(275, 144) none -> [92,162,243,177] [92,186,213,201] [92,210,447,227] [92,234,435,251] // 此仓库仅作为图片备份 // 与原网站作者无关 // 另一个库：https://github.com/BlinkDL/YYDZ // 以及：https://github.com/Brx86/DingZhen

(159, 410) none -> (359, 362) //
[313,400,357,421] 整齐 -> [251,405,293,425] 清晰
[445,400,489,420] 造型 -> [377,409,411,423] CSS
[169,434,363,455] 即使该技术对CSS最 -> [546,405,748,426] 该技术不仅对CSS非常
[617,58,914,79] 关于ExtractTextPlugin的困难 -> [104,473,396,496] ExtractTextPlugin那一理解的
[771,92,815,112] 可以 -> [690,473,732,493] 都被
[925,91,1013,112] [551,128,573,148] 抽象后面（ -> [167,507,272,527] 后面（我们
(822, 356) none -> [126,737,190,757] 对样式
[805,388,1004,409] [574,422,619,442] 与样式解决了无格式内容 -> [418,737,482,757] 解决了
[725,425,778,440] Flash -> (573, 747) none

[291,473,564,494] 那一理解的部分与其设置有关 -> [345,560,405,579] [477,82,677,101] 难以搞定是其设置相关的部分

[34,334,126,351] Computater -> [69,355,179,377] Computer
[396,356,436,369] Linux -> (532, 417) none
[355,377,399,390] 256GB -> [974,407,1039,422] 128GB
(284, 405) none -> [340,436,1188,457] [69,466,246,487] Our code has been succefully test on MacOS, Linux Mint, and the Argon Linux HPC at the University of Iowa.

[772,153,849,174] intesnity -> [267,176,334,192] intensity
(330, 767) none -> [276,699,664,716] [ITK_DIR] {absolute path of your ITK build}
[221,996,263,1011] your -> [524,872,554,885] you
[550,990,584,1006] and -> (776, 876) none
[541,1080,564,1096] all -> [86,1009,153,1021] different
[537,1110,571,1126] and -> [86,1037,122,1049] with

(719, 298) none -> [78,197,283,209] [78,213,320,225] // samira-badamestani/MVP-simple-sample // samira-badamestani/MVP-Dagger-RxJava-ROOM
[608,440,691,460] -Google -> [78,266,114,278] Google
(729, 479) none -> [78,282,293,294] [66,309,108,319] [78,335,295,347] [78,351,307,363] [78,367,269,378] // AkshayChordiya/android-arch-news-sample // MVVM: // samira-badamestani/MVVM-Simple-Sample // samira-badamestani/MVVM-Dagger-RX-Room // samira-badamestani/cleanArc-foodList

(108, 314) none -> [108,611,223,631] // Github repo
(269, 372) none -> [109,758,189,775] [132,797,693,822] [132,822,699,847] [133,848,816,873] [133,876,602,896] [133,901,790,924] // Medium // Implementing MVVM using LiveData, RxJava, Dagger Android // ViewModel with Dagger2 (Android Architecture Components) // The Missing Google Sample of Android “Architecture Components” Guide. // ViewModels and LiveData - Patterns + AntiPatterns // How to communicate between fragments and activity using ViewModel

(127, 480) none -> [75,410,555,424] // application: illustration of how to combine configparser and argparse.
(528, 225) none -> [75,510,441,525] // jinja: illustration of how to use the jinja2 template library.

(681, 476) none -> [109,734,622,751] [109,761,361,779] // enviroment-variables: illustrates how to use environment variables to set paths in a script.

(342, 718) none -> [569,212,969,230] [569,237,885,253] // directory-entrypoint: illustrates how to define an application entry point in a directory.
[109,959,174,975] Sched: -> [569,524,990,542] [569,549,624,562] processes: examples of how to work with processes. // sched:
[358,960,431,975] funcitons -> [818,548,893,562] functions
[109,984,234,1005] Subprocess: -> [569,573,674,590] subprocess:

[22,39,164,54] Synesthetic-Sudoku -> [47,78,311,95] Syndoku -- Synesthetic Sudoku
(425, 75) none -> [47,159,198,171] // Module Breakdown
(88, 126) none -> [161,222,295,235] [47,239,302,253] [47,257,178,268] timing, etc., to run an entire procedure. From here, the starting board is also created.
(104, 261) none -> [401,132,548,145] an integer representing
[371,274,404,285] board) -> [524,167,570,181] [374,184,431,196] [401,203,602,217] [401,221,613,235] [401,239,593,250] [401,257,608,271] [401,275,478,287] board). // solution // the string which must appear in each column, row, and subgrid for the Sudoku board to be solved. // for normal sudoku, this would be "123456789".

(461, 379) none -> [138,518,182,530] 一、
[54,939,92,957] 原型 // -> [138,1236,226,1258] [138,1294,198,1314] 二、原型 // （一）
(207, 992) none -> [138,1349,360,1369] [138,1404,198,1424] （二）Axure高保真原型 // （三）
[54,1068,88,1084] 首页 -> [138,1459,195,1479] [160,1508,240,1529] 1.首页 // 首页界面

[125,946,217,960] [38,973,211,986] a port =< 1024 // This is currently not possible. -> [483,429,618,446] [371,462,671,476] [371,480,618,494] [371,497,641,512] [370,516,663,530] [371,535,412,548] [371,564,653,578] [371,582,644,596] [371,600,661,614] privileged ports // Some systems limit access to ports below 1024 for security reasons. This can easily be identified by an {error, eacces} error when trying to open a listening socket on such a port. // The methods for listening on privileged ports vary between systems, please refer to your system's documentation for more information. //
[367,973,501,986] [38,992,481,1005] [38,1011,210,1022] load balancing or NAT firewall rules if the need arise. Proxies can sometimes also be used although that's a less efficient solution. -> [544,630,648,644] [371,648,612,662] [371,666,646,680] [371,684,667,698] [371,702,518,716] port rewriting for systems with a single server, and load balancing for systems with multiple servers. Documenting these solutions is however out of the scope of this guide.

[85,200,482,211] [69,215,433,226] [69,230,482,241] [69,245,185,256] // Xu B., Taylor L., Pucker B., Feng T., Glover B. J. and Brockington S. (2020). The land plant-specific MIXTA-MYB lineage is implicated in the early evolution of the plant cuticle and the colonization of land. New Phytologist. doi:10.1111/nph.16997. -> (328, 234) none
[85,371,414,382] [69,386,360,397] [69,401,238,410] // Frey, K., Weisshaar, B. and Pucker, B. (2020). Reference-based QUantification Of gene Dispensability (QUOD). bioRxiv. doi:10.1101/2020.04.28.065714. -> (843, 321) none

--*--

Exercise aim:
Start at the first line of the material and transcribe each line exactly, stopping once the line containing "[617,58,914,79] 关于ExtractTextPlugin的困难 ->" has been written.

Response:
(275, 144) none -> [92,162,243,177] [92,186,213,201] [92,210,447,227] [92,234,435,251] // 此仓库仅作为图片备份 // 与原网站作者无关 // 另一个库：https://github.com/BlinkDL/YYDZ // 以及：https://github.com/Brx86/DingZhen

(159, 410) none -> (359, 362) //
[313,400,357,421] 整齐 -> [251,405,293,425] 清晰
[445,400,489,420] 造型 -> [377,409,411,423] CSS
[169,434,363,455] 即使该技术对CSS最 -> [546,405,748,426] 该技术不仅对CSS非常
[617,58,914,79] 关于ExtractTextPlugin的困难 -> [104,473,396,496] ExtractTextPlugin那一理解的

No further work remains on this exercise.